Abbas redet sich daraufhin in Rage und wirft Israel vor, „50 Holocausts“ in 50 palästinensischen Dörfern und Städten verübt zu haben. Als Scholz diese Verharmlosung an dem Massenmord an den Juden mit mehr als sechs Millionen Toten hört, ist ihm sein Ärger deutlich im Gesicht abzulesen. Doch nach den Ausführungen des Palästinenserpräsidenten beendet der Kanzlersprecher Steffen Hebestreit die Pressekonferenz.

Bundeskanzler Scholz (SPD) und Abbas, Präsident der Palästinensischen Autonomiebehörde
Bundeskanzler Scholz (SPD) und Abbas, Präsident der Palästinensischen Autonomiebehörde © Wolfgang Kumm/dpa

Scholz kommt nicht mehr zu Wort.

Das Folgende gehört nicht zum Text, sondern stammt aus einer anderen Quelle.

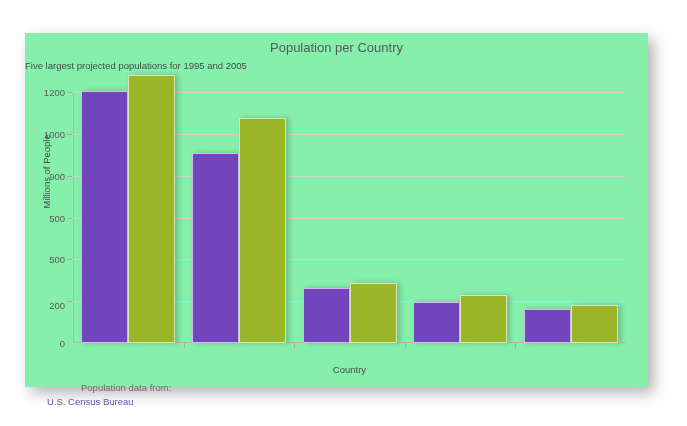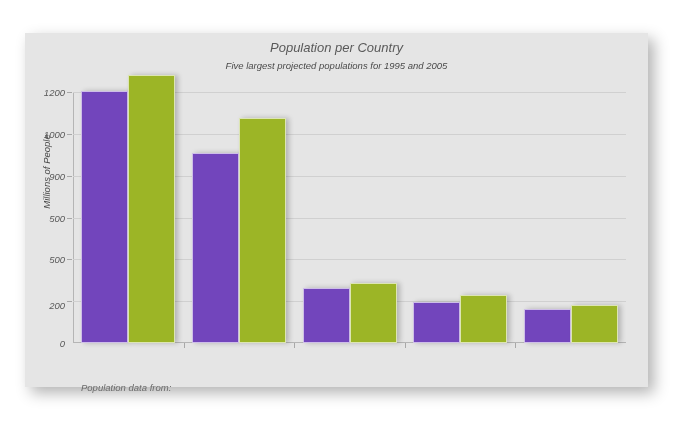"Population per Country" #panel { background: #e5e5e5 -> #86efac; font-style: italic -> none }
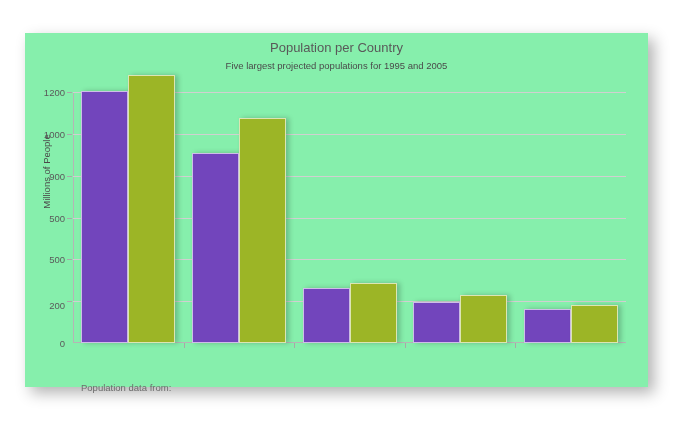"Five largest projected populations for" #chart-subtitle { text-align: center -> left }
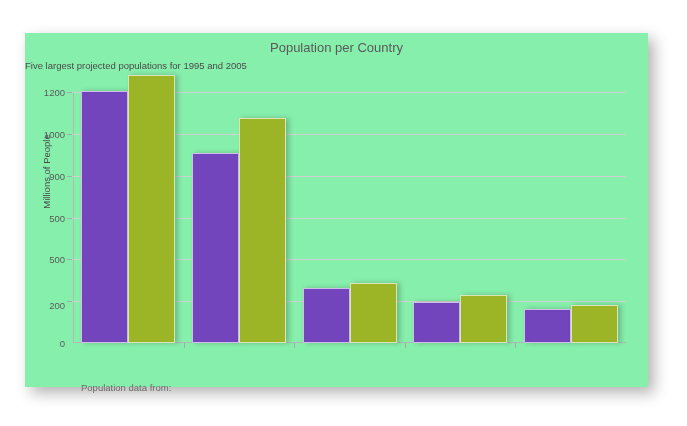"Country" div { html: none -> <div>Country</div> }
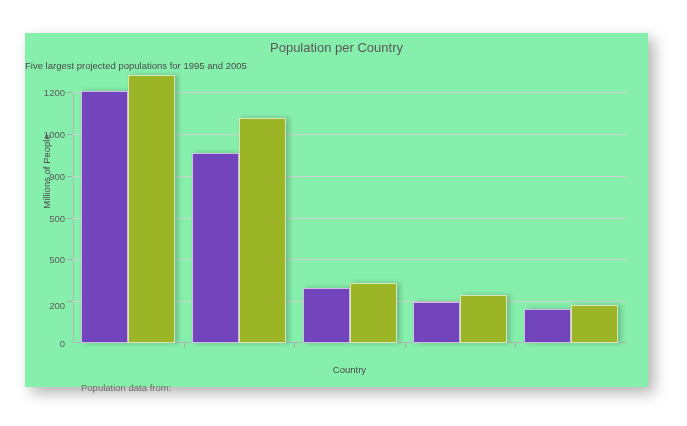"U.S. Census Bureau" a { html: none -> <a>U.S. Census Bureau</a> }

Mit einem Gesicht, als habe er Nägel im Mund, gibt der Kanzler dem Gast zum Abschied die Hand. Abbas verlässt das Kanzleramt und steigt in sein Auto. Seine Äußerungen bleiben unwidersprochen. Scholz schnauzt beim Abgang seinen Sprecher Hebestreit an, dass dieser die Pressekonferenz zu schnell beendet habe. Scholz habe noch etwas entgegnen wollen, berichtet Hebestreit später.

Schnell wird dem Team im Kanzleramt klar, dass Scholz auf die Holocaust-Aussagen des Palästinenserpräsidenten reagieren muss. „Gerade für uns Deutsche ist jegliche Relativierung des Holocaust unerträglich und inakzeptabel“, ruft der Kanzler Abbas noch am Abend über die „Bild“-Zeitung hinterher.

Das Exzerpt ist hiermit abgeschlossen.